Number of subjects: 52 completed Duration: up to 112 days of treatment. Primary Endpoint: A statistically significant improvement (5 letters) by carbidopa-levodopa treatment in ETDRS visual acuity.

Measurements and Activities:

  1. Informed Consent at Baseline;
  2. Ophthalmic history and comprehensive eye examination; including visual acuity, wearing any prescription lenses, using an EDTRS chart, in both eyes prior to randomization, and ophthalmoscopic examination, and SD OCT;
  3. Repeat assessment of visual acuity using an EDTRS chart, ophthalmoscopic examination, and SD OCT at monthly visits;
  4. Demographics at Baseline;
  5. Medical History, Vital Signs and Physical Examination at Baseline;
  6. ECG, CBC, Chem 20 and HbA1C at Baseline;
  7. Dispense study medication at visits 2, 3 and 4;
  8. Pill count at visits 3, 4 and 5;
  9. Non-directed assessment of adverse events at each visit, including classification as to severity, seriousness and body system.
  10. Concomitant medications at each visit.
  11. If a patient had the baseline evaluation in Study 001, that will be used as the baseline evaluation for this study.

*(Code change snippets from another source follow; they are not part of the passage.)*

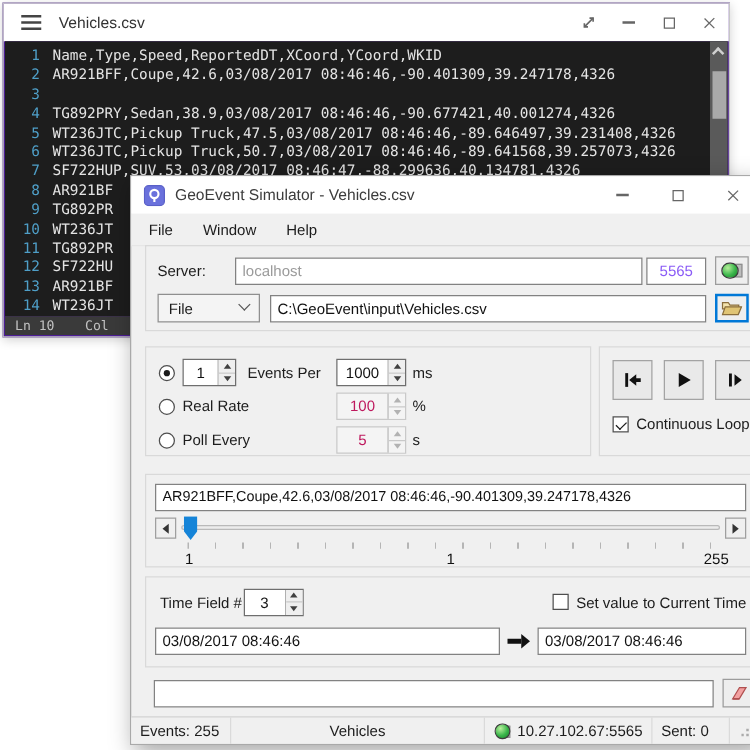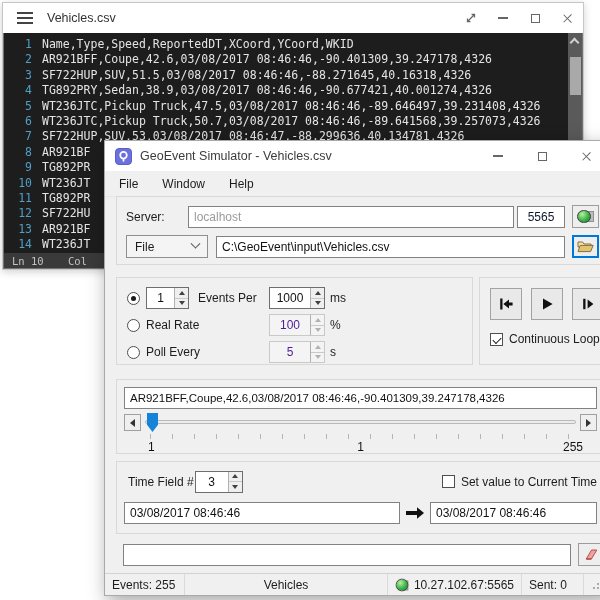--- a/index.html
+++ b/index.html
@@ -7,7 +7,7 @@
   #stage{position:relative;width:600px;height:600px;background:#fff}
 
   
-  #editor{position:absolute;left:2px;top:2px;width:582px;height:268px;background:#737373;border:1px solid #c6c6c6;box-shadow:0 2px 8px rgba(0,0,0,.18)}
+  #editor{position:absolute;left:2px;top:2px;width:582px;height:268px;background:#4c1d95;border:1px solid #c6c6c6;box-shadow:0 2px 8px rgba(0,0,0,.18)}
   .ed-title{height:30px;background:#fff;display:flex;align-items:center;color:#333;font-size:12.5px}
   .burger{width:16px;height:12px;margin:0 14px 0 14px;display:flex;flex-direction:column;justify-content:space-between}
   .burger i{display:block;height:1.6px;background:#444}

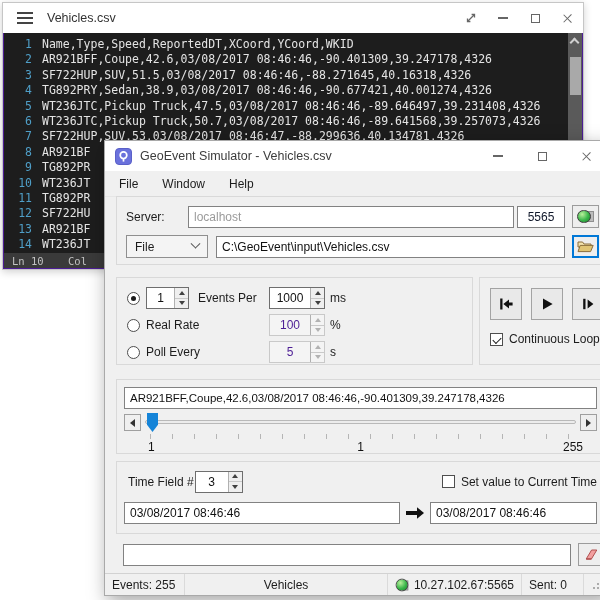--- a/index.html
+++ b/index.html
@@ -170,7 +170,7 @@
     <div class="ed-content">
       <div class="ed-row"><span class="ln">1</span><span class="lt">Name,Type,Speed,ReportedDT,XCoord,YCoord,WKID</span></div>
       <div class="ed-row"><span class="ln">2</span><span class="lt">AR921BFF,Coupe,42.6,03/08/2017 08:46:46,-90.401309,39.247178,4326</span></div>
-      <div class="ed-row"><span class="ln">3</span><span class="lt">SF722HUP,SUV,51.5,03/08/2017 08:46:46,-88.271645,40.16318,4326</span></div>
+      <div class="ed-row"><span class="ln">3</span></div>
       <div class="ed-row"><span class="ln">4</span><span class="lt">TG892PRY,Sedan,38.9,03/08/2017 08:46:46,-90.677421,40.001274,4326</span></div>
       <div class="ed-row"><span class="ln">5</span><span class="lt">WT236JTC,Pickup Truck,47.5,03/08/2017 08:46:46,-89.646497,39.231408,4326</span></div>
       <div class="ed-row"><span class="ln">6</span><span class="lt">WT236JTC,Pickup Truck,50.7,03/08/2017 08:46:46,-89.641568,39.257073,4326</span></div>

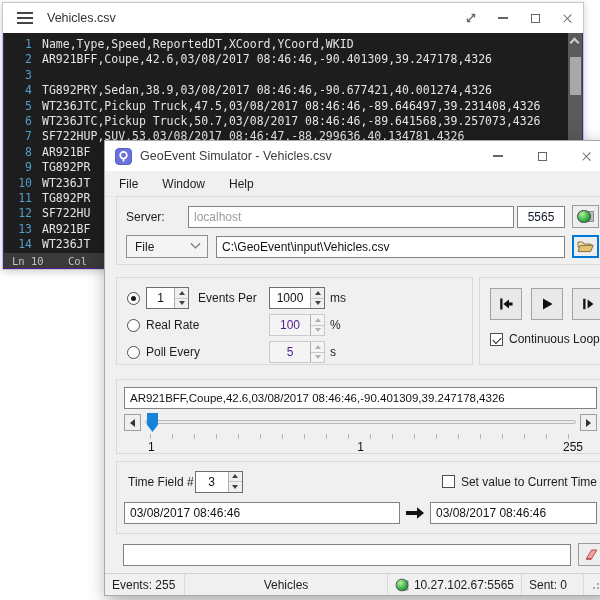--- a/index.html
+++ b/index.html
@@ -47,7 +47,7 @@
   .field{height:22px;border:1px solid #828282;background:#fff;font-family:"Liberation Sans",sans-serif;font-size:12px;color:#111;padding:0 5px;outline:none}
   #srv-label{width:62px;margin-left:4px}
   #srv-input{flex:1;color:#9b9b9b}
-  #port-input{width:48px;margin-left:3px;text-align:center;color:#0f172a}
+  #port-input{width:48px;margin-left:3px;text-align:center;color:#8b5cf6}
   .tool-btn{width:27px;height:23px;margin-left:7px;border:1px solid #9c9c9c;background:#eee;display:flex;align-items:center;justify-content:center;flex:none}
   .tool-btn.focus{border:2px solid #0078d7}
   .ledwrap{position:relative;width:17px;height:14px}

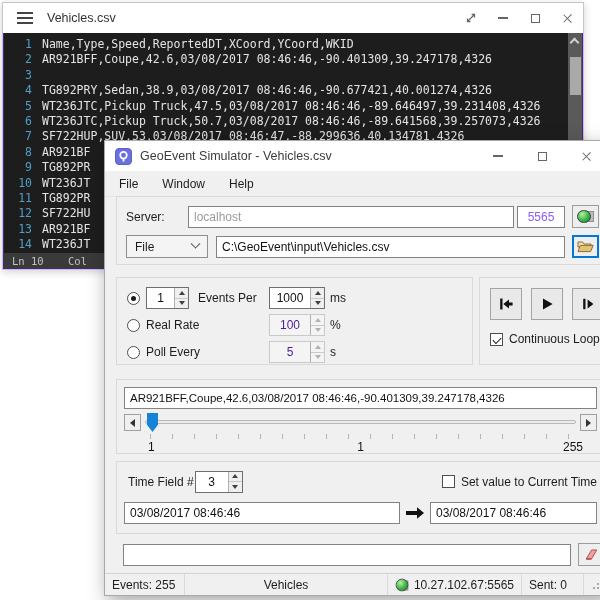--- a/index.html
+++ b/index.html
@@ -74,7 +74,7 @@
   .tri-up{width:0;height:0;border-left:3.5px solid transparent;border-right:3.5px solid transparent;border-bottom:4.5px solid #404040}
   .tri-dn{width:0;height:0;border-left:3.5px solid transparent;border-right:3.5px solid transparent;border-top:4.5px solid #404040}
   .spin.dis{border-color:#c9c9c9;background:#f4f4f4}
-  .spin.dis .sval{color:#4c1d95}
+  .spin.dis .sval{color:#be185d}
   .spin.dis .sbtn{background:#f4f4f4}
   .spin.dis .tri-up{border-bottom-color:#b2b2b2}
   .spin.dis .tri-dn{border-top-color:#b2b2b2}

Statistics: Descriptive statistics will be generated for, at a minimum, ETDRS visual acuity, central retinal thickness, amount of intraretinal and subretinal fluid and presence of hemorrhage. Within patient trajectories for these outcomes will be plotted, incorporating information on dose and duration. Due to the small sample size, model-based analyses will be considered only to be exploratory. Analysis of Variance may be conducted to relate logarithm of dose and duration of treatment to the outcomes listed above.